I'm surprised noone else has mentioned BCC. BCC works like To and CC (AFAIK the only difference between THOSE is to indicate who the message is intended for) except recipients don't see the BCC list. So they only see themselves as the recipient, thus no reply all.

At least, that's my understanding of how it works. IANAEmailExpert.

(I'm the one who added the bcc tag fyi)

Use bcc for mass emails (1)

hughperkins (705005) | more than 5 years ago | (#26404819)

We used to use bcc for mass emails, with a note at the bottom to inform users that they had been put in bcc to avoid the problems associated with reply to all.

Pretty simple solution, worked really well, zero additional hardware/software etc required.

Only certain departments (secretary of department heads typically) had the ability to create mass emails, so training was easy.

Reply All isn't the problem (4, Insightful)

taustin (171655) | more than 5 years ago | (#26404827)

The problem is the message replied to having - RTFA - several thousand addresses in the To: and CC: fields.
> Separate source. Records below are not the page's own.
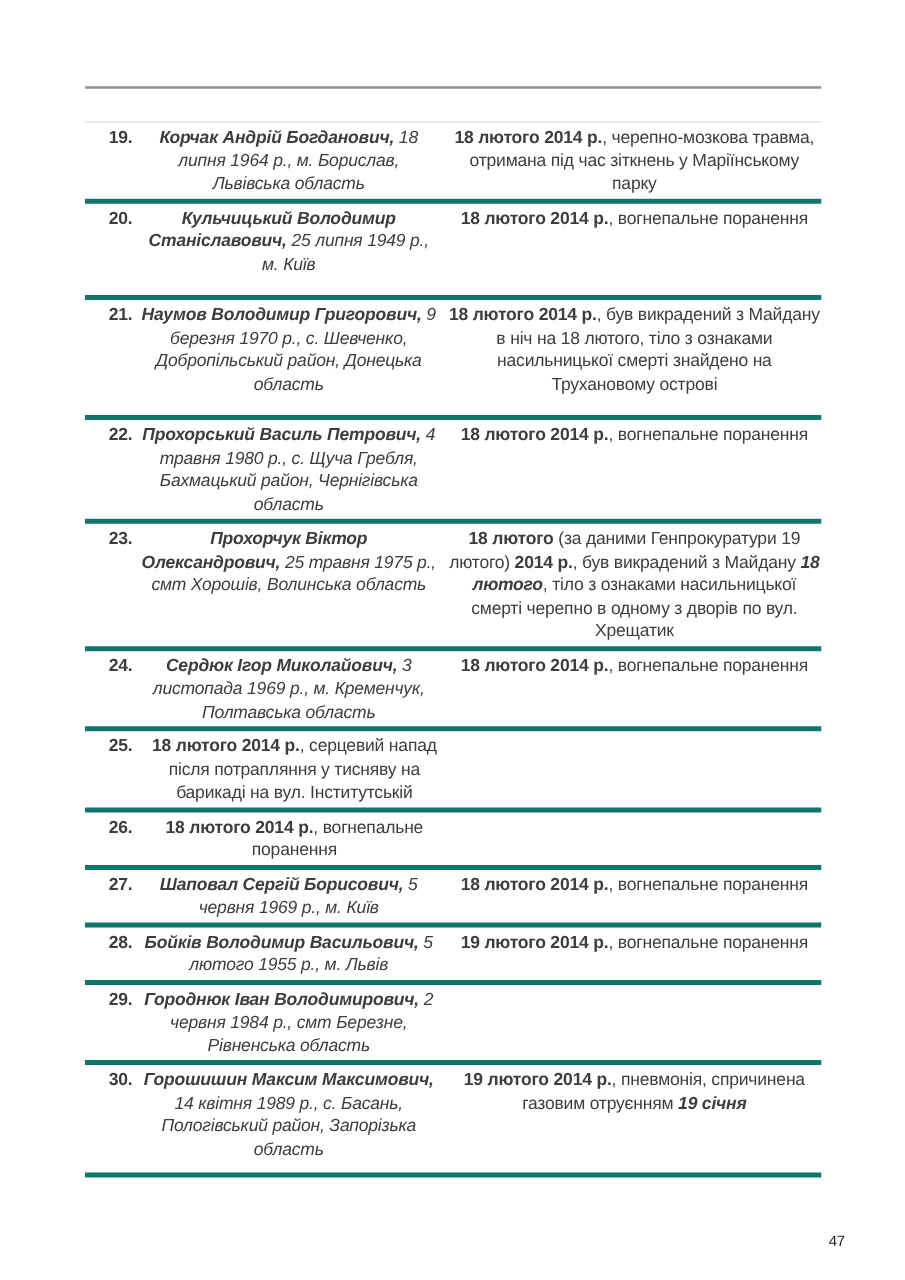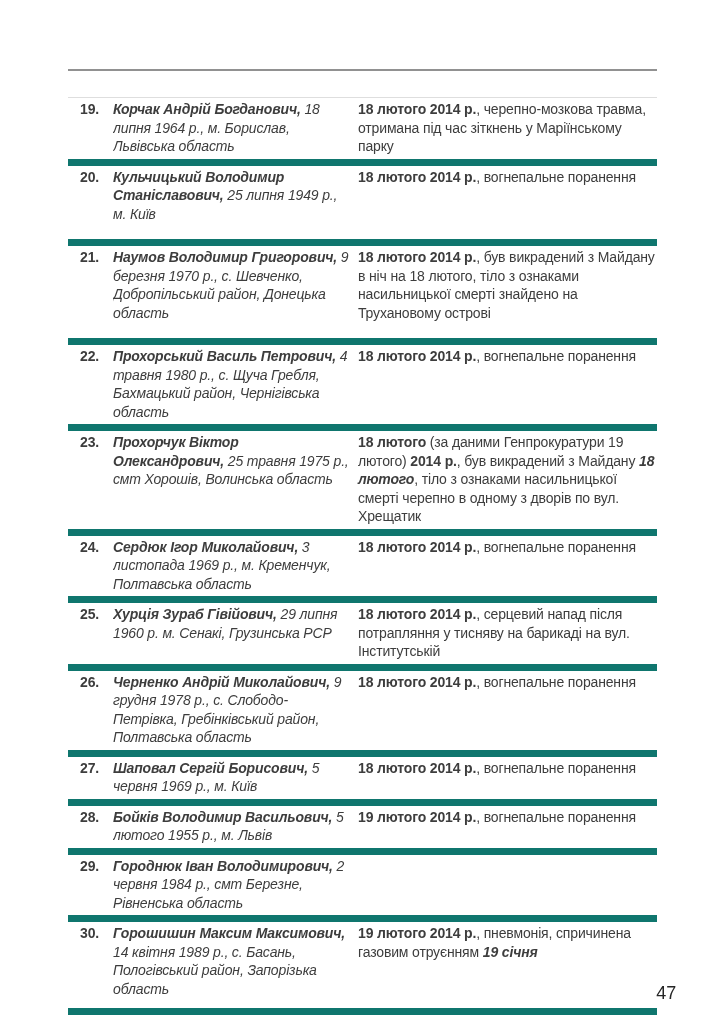"19." .row { border-bottom: 7px solid #0f766e -> 4px solid #0f766e; text-align: none -> center }
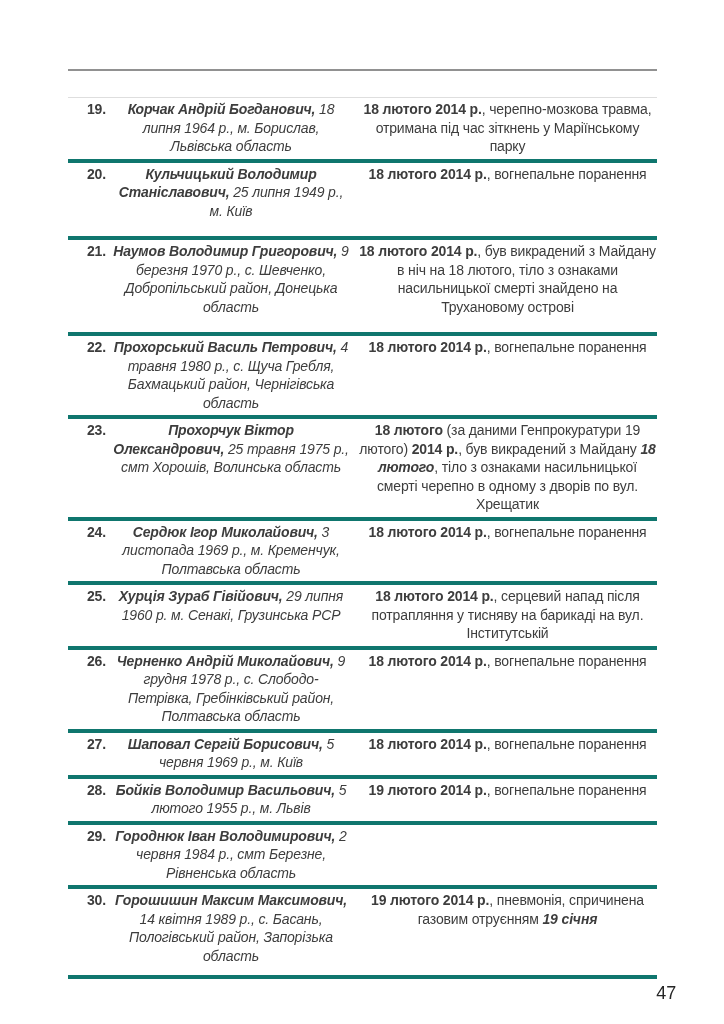"Хурція Зураб Гівійович, 29 липня" div.cell { html: <div><span>Хурція Зураб Гівійович,</span><span> 29 липня 1960 р. м. Сенакі, Грузинська РСР</span></div> -> none }
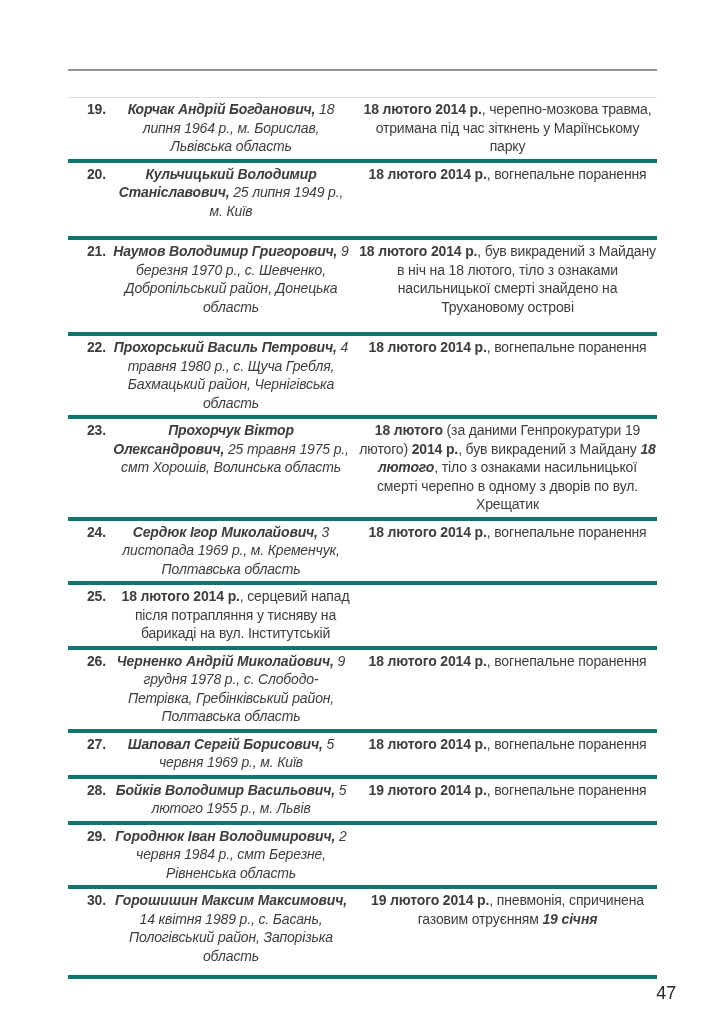"Черненко Андрій Миколайович, 9 грудня" div.cell { html: <div><span>Черненко Андрій Миколайович,</span><span> 9 грудня 1978 р., с. Слободо-Петрівка, Гребінківський район, Полтавська область</span></div> -> none }
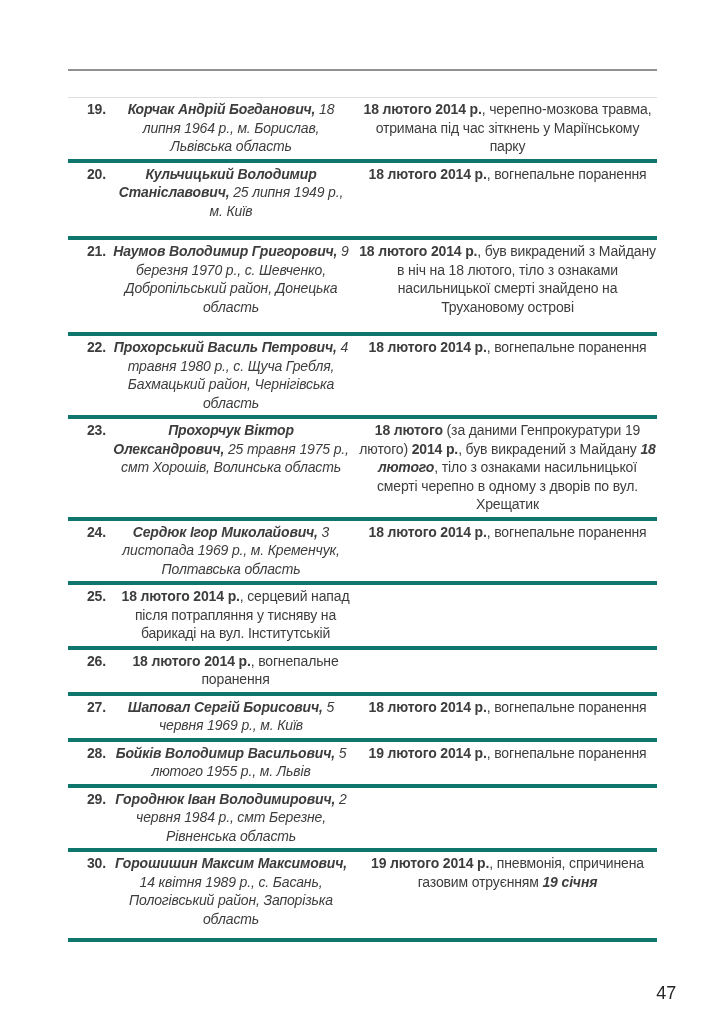"47" .page-num { font-size: 18px -> 12px }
This is what BCC is for . Allowing people to put several thousand addresses in to the headers will eventually result in a mail storm, whether someone hits Reply To All or not. The first time someone opens a virus laden attachment that goes through their (archived by law, this being a federal agency) emails, it will send itself out to thousands of equally clueless people. One of them will run the attachment, which will send another copy to several thousand people. And so on. This happened where I work once, by people who should have known better. Before it was done, I was getting two hundreds copies of the virus per day.

Whoever sent out the message replied to should be fired and criminally prosecuted for deliberately sabotaging the State Department's email system. But since the article doesn't mention this at all, I'm assuming it was some dumbass boss somewhree who is immune to any form of disclipline for anything, up to and including murder.

Run Sendmail (1)

jchawk (127686) | more than 5 years ago | (#26404901)

Sendmail can slow to a crawl but it doesn't generally crash. Run sendmail and you can handle this sort of nonsense.

If only we could do CAL properly...

Limit the number of recipients in one email (1)

stonetony (464331) | more than 5 years ago | (#26404905)

In this day and age there is no excuse for this. I work for a company that has over 300,000 Exchange 2003 mailboxes. We ran into this problem back in the Exchnge 5.5 days, but squashed it post E2K by setting a relatively low threshold for the maximum number of recipients allowed in a single email (I think we have it at 50). For legitimate mass mailings we use an internal isolated app that routes its email to the Exchange org via SMTP. Only a very few people have access to use it and all recipients are BCC'd.

Please learn... (1)

bytethese (1372715) | more than 5 years ago | (#26404929)

Reply All should be used sparingly. Nothing annoys us IT folks more than Reply All for NFR. "So and So received a promotion. Congrats." and the rampant Reply All'ing ensues.

It's called Netiquette. Perhaps along with normal training (please PLEASE tell me they train their new hires), proper Netiquette should encompass a normal training routine.